Cada nota que interpretan los de Montréal, desde los seis músicos principales hasta la numerosa banda de acompañamiento, se escucha con una claridad increíble. Y las imágenes en las pantallas y las secuencias de luces transforman todos los temas en una experiencia artística completa: La vista y el oído se funden en un solo sentido.
Vamos de un momento imborrable a otro. “Tunnels” sale hermosa, y “No Cars Go” enciende un inesperado karaoke.
Suena “Intervention”, una sorpresa bienvenida considerando que el material de Neon Bible, de 2007, no aparece tan seguido en sus shows.
Justo antes del encore, viene un trío de interpretaciones de altísimo nivel. “Afterlife” evoca toda la emoción que debería tener una canción en vivo, y luego “It’s never over (hey Orpheus)”. Uno de los temas más difíciles de acceder del Reflektor, que en vivo toma una nueva energía: Butler y Chassagne la cantan a dúo, con ella en el escenario B, ubicado en medio del público, añadiéndole dramatismo a la trágica historia que cuentan. A continuación, Régine en su estado de gracia con esa maravilla llamada “Sprawl II (Mountains beyond mountains)”, un momento altísimo en cualquier concierto de Arcade Fire.
Todo se congela: la fiesta de la cantante es lo único que existe alrededor.
Tras una pausa, donde la gente que no sabe cómo funciona un concierto se empieza a ir o a preguntar si terminó, entran los característicos Bobbleheads de la banda, que se introducen como “Los Reflektors”, preguntando si está Johnny Marr en el público. «Esta canción es para él», dicen, mientras suena por los parlantes una versión en español de “There is a light that never goes out”, de The Smiths, que desata una carcajada masiva. La banda vuelve e inmediatamente toca “Normal Person”, esa genial apología a la rareza que se transforma en el momento más rockero de la noche.
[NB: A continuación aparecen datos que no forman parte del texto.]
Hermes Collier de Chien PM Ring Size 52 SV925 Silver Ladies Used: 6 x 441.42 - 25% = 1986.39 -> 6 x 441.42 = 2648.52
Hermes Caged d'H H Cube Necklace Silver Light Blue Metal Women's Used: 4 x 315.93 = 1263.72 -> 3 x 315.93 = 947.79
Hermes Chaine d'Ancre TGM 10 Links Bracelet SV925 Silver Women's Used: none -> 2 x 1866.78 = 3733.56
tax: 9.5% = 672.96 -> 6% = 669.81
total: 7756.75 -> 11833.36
Luego, el estallido con “Here Comes The Night Time”, y el ritmo caribeño lleva la emoción contenida hasta una explosión final de papel picado volando por todos lados.
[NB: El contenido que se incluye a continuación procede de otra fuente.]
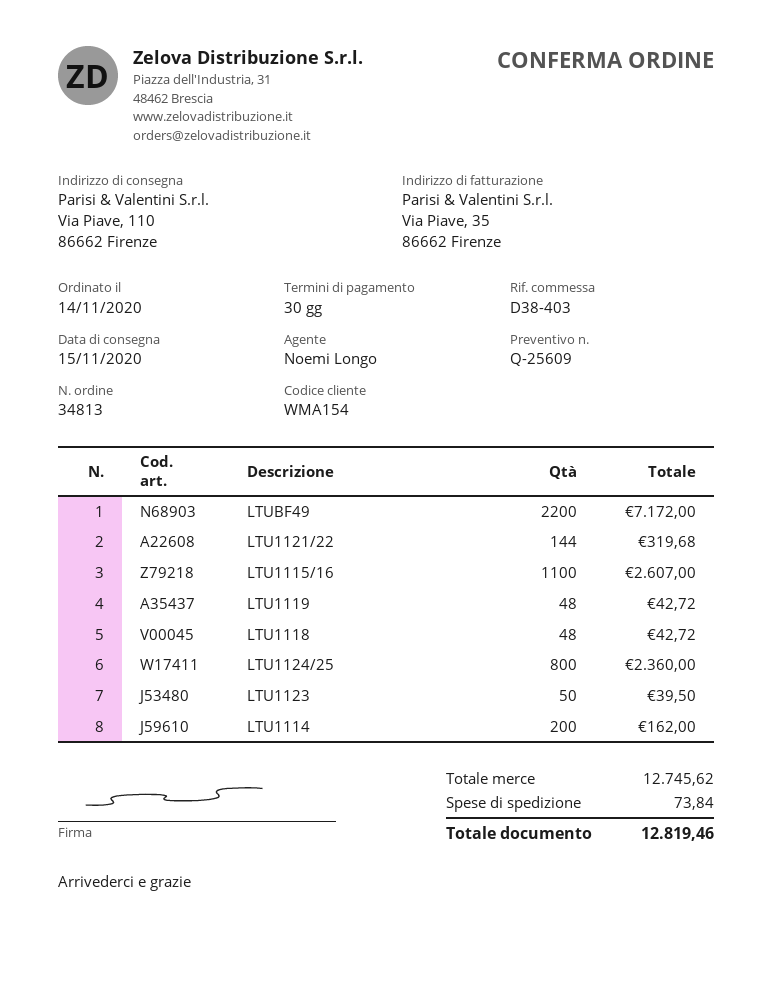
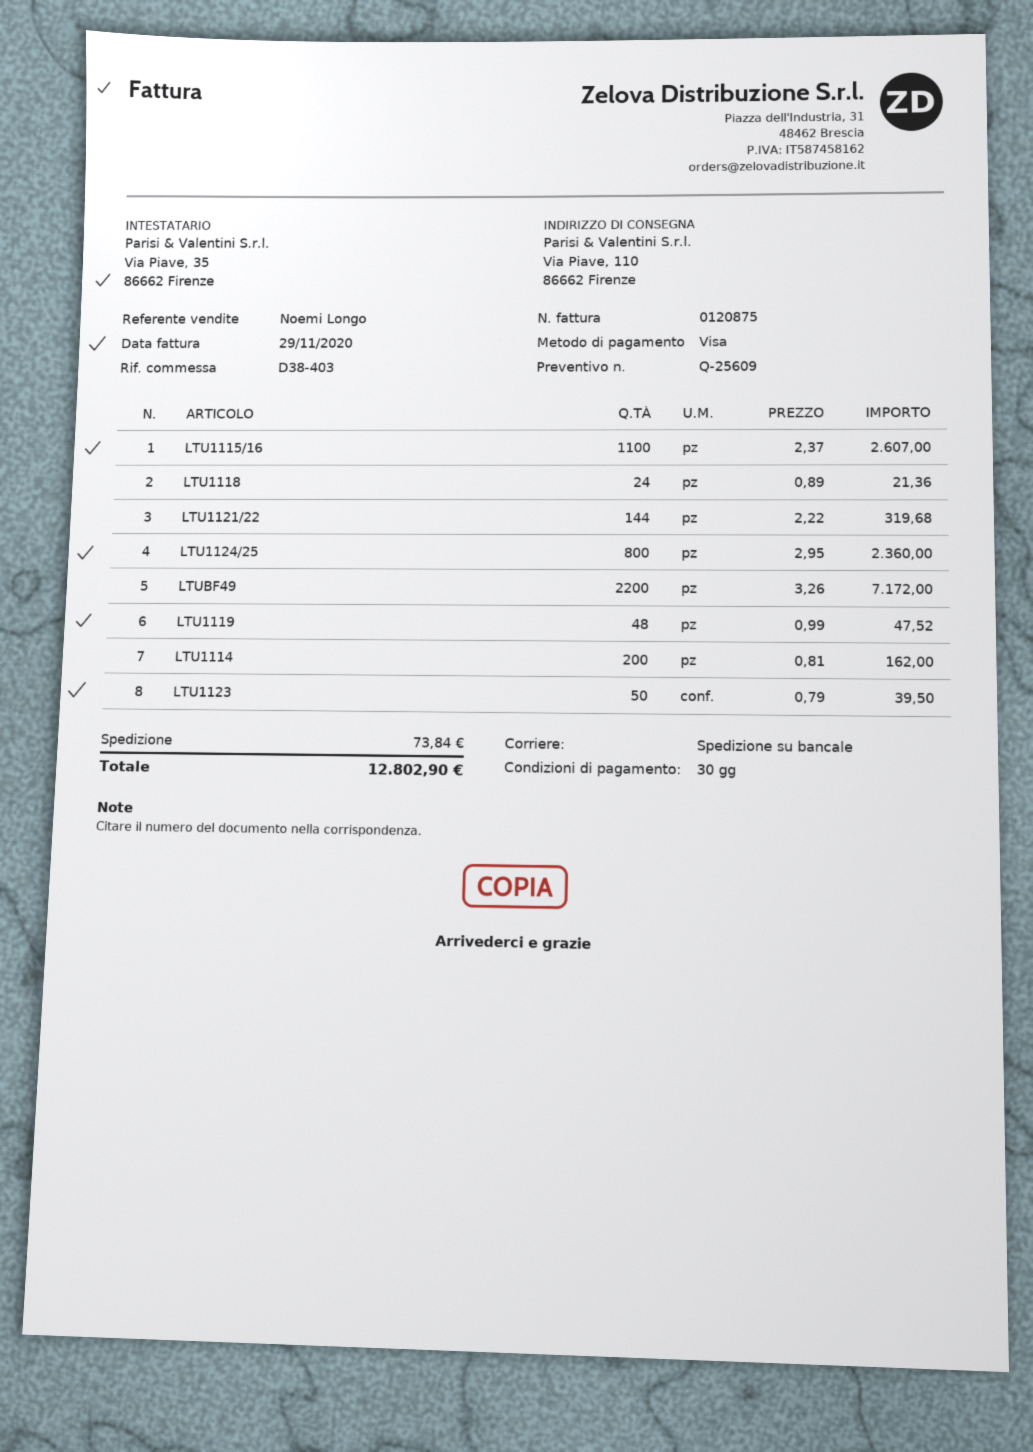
LTU1119: 48 for 42.72 -> 48 for 47.52
LTU1118: 48 for 42.72 -> 24 for 21.36
total: 12819.46 -> 12802.90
Después de eso, sabemos lo que viene.
«Esta es nuestra última canción». Mi pulso se salta un latido cuando Win Butler pronuncia esas palabras. Empieza la coral “Wake Up”, el mayor himno de festivales que se pueda concebir. Dejémoslo, mejor, en el mayor himno que se pueda concebir. Punto. Porque fácil entra a lo más importante de la historia de este festival en Chile, donde se siente una genuina y absoluta unión con la banda. Realmente no hay más pensamientos. Arcade Fire es todo. Olvidamos por un segundo que Soundgarden está a minutos de debutar apenas unos metros más allá. Olvidamos por un segundo que aún queda New Order. La cabeza vuela entre los gritos y ese coro inolvidable y onomatopéyico de miles de voces.
Arcade Fire abandona el escenario dejando una huella importante. Una vez que la cabeza se enfría, que el confeti se acumula en el suelo, que la gente empieza a migrar y que el cerebro te recuerda que estar parado horas en un festival se traduce en un horrible dolor de piernas, también viene una sensación agridulce. La experiencia podría haber mejorado mucho si los canadienses cerraban alguna de las jornadas, permitiéndoles un poco más de tiempo sobre el escenario. Parece que la nostalgia noventera de Soundgarden y Red Hot Chili Peppers se comió a la vigencia de Arcade Fire (y la de Nine Inch Nails, que con más de 20 años de carrera siguen presentes en el mapa musical). Corre el rumor que los canadienses también cobraban más por el privilegio de que “Wake Up” fuera el soundtrack del cierre de este festival.
Ya no importa. Pasó y queda ese calor interno de haber presenciado algo histórico, pero aún si eso no fuera un factor, fue un concierto impecable. La música es emoción, es actitud y es comunión. Arcade Fire fue todo eso y más.